INSTRUCTIONS FOR THE TASK =>
Lift out each line of the data that holds "logo".

Data items =>
[Start of Attachment]

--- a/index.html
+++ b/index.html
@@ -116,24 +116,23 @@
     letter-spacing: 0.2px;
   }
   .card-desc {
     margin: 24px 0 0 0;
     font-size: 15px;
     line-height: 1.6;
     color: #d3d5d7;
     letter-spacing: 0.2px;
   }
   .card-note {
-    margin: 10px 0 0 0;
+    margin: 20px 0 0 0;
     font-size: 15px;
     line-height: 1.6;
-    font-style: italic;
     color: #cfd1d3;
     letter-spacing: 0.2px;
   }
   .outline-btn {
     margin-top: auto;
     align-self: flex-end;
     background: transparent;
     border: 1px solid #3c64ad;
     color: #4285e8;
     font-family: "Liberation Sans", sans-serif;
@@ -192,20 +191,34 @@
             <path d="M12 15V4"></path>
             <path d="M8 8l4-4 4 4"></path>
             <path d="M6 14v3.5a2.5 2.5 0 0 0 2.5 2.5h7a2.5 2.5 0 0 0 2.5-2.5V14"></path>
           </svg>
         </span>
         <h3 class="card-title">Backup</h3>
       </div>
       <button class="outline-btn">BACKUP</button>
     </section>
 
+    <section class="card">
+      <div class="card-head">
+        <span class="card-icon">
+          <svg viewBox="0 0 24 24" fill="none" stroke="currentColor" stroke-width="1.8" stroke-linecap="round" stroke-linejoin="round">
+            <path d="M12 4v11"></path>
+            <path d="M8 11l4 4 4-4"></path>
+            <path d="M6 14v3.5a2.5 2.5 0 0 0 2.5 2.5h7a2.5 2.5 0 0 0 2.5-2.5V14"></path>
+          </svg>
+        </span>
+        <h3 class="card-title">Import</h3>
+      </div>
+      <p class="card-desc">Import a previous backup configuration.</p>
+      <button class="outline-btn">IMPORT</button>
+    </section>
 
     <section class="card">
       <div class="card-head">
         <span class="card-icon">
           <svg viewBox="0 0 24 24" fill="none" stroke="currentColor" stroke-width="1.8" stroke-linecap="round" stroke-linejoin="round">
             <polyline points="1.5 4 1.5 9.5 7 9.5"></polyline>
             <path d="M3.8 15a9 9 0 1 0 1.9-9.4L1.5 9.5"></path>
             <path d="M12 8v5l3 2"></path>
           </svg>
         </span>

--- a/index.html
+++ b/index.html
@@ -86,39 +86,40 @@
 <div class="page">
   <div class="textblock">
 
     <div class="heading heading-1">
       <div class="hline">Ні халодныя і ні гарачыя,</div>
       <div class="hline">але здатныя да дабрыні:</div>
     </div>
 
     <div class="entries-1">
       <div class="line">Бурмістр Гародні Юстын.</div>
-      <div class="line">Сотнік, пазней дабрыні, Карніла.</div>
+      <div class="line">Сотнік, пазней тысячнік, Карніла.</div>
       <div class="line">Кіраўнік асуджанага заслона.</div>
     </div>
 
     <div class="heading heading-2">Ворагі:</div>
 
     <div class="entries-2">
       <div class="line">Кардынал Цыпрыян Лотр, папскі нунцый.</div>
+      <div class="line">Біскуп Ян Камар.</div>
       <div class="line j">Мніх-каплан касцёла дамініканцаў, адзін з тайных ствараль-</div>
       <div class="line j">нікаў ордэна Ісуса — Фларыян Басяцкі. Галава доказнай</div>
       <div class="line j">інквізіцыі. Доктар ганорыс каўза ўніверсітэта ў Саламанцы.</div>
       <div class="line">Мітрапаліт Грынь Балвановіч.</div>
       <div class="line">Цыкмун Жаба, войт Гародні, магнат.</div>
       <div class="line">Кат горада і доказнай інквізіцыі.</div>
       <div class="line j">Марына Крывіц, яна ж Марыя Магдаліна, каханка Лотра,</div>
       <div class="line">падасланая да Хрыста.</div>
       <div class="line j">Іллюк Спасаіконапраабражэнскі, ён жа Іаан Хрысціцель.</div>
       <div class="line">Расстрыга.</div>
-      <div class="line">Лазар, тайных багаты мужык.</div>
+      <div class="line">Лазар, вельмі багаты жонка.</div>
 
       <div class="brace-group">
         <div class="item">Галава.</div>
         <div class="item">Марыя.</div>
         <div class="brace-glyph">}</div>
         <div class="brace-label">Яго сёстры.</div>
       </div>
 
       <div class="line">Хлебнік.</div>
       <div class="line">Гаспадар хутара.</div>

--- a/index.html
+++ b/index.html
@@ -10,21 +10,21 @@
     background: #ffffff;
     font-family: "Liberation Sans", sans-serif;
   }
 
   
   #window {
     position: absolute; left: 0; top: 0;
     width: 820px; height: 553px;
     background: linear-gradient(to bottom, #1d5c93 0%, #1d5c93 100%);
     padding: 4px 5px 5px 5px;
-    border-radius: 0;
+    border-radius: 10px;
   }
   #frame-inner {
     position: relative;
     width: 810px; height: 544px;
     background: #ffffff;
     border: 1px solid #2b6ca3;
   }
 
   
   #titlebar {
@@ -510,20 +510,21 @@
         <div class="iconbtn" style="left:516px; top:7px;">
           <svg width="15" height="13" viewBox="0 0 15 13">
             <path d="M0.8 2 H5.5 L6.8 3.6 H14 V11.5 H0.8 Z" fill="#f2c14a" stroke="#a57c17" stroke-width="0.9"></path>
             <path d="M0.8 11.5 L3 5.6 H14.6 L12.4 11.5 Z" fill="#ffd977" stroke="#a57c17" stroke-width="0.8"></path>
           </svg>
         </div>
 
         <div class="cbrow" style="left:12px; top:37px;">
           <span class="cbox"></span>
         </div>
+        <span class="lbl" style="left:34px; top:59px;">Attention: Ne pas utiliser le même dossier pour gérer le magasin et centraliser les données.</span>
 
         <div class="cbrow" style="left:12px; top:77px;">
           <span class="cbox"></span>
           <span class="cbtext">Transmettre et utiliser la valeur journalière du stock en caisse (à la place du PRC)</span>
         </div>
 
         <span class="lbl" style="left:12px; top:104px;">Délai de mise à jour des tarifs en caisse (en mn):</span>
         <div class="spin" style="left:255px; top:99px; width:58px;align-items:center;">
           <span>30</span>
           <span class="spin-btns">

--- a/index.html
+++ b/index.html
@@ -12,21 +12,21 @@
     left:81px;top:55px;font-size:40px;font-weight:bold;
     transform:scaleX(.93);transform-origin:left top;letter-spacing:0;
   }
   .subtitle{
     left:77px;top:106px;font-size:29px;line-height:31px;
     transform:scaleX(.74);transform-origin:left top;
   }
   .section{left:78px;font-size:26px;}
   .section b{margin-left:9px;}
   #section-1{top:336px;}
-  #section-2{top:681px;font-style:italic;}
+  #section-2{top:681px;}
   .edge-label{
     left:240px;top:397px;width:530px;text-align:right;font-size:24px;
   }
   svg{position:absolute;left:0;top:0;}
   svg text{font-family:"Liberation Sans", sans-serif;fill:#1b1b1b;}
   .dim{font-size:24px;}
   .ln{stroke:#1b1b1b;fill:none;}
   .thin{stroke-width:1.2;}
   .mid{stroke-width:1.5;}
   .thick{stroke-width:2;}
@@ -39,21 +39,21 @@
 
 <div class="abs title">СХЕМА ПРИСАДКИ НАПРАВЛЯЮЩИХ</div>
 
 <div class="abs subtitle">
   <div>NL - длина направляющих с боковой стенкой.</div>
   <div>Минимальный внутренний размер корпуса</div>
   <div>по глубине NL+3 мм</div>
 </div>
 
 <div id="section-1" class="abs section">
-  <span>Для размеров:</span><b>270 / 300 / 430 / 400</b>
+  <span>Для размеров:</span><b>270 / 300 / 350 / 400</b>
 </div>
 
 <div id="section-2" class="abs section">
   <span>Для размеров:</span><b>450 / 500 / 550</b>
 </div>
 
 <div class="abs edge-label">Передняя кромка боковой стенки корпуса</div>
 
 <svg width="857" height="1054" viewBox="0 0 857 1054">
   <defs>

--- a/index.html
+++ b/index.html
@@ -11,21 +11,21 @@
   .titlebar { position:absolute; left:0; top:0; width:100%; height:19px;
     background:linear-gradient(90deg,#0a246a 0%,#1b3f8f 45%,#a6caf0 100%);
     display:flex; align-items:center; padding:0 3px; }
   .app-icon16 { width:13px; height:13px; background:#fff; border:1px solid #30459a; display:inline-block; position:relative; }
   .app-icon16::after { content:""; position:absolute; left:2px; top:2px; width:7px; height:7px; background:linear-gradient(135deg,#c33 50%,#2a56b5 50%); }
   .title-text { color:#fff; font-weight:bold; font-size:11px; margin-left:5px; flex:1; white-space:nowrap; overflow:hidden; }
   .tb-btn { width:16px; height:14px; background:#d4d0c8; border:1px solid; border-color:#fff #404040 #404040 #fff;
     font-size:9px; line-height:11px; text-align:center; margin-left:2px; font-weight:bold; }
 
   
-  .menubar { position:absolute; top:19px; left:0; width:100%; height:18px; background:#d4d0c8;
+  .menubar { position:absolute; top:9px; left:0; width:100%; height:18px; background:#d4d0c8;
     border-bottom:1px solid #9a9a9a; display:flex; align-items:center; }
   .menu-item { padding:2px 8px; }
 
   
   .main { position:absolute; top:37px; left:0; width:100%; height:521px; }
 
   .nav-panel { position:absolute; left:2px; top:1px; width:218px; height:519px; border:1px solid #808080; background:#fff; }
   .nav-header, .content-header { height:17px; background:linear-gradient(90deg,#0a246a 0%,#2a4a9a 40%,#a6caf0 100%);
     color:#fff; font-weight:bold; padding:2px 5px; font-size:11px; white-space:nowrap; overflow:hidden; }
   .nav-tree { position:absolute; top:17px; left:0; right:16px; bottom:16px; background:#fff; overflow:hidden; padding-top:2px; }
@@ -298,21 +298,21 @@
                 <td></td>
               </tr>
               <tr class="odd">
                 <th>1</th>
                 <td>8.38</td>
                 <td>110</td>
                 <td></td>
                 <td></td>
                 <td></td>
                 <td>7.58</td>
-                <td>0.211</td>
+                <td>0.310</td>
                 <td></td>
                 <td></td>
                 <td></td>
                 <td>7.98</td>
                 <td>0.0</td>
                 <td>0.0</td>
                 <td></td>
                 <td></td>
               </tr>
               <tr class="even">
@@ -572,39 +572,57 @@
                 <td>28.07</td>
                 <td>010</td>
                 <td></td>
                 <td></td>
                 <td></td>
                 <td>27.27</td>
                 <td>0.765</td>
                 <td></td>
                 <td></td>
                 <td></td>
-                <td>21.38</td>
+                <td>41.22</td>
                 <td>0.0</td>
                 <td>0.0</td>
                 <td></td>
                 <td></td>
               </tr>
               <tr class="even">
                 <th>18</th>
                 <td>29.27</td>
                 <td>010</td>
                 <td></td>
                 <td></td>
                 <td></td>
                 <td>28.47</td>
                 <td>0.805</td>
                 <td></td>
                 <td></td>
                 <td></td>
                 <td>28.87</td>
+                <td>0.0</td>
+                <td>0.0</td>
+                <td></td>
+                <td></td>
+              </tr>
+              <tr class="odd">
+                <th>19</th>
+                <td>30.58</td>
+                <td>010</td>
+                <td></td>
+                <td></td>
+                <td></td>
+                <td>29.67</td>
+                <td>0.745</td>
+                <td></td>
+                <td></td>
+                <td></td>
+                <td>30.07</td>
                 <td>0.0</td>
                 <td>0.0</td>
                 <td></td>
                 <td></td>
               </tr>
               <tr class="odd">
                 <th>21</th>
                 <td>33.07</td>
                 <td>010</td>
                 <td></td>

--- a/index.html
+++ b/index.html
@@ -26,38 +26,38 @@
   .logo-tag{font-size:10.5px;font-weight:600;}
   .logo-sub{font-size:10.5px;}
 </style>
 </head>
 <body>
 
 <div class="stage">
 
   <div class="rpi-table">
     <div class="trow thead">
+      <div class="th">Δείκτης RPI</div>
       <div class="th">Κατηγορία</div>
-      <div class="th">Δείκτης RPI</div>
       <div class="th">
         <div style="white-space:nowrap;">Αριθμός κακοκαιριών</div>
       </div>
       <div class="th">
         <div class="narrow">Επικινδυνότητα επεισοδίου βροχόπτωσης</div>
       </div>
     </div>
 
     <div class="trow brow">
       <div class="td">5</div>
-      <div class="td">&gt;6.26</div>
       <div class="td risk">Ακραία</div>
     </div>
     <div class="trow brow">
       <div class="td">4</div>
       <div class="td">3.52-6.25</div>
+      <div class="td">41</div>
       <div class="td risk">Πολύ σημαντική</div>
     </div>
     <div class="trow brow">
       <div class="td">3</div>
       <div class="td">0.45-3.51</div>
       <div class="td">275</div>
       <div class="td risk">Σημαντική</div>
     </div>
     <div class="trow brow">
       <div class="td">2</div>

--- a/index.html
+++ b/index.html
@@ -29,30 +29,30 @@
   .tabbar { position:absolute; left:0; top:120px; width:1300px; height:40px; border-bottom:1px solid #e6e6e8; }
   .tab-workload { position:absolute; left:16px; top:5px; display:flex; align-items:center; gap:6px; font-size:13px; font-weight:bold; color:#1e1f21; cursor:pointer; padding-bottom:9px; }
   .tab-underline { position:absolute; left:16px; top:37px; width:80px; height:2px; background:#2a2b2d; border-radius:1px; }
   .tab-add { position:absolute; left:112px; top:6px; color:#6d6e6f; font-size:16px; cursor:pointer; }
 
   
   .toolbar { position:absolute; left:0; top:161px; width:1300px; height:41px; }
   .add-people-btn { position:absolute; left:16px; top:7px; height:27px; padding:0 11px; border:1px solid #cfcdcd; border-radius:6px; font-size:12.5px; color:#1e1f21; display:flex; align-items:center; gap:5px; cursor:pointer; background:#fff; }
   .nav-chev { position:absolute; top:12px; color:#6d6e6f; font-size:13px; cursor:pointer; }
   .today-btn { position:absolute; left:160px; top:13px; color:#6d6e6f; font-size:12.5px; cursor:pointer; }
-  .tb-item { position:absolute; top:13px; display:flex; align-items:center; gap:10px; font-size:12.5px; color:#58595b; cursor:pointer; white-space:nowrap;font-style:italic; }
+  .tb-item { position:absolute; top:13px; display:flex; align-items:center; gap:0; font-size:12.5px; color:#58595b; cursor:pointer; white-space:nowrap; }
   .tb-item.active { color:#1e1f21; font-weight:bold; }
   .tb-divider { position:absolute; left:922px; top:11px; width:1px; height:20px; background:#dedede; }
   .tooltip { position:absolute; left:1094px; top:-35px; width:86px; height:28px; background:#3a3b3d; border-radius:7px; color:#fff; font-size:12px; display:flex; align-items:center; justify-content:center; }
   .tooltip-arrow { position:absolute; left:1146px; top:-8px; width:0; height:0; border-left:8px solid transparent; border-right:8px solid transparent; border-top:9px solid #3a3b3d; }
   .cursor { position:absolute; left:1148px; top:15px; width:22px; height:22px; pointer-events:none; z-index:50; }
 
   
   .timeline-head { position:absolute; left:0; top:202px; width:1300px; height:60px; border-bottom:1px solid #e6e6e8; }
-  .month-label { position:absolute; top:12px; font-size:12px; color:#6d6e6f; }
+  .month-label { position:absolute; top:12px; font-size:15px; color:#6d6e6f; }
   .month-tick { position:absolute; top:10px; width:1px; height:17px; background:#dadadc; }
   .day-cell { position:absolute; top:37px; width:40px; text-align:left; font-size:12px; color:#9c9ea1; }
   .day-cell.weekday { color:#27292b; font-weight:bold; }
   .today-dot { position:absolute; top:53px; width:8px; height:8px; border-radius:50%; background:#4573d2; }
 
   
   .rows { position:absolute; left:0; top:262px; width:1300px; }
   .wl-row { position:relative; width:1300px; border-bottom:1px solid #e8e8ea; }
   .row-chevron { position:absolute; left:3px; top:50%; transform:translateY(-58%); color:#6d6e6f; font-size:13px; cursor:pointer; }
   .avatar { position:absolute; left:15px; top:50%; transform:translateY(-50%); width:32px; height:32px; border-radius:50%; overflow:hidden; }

[End of Attachment]

RESULT =>
   .logo-tag{font-size:10.5px;font-weight:600;}
   .logo-sub{font-size:10.5px;}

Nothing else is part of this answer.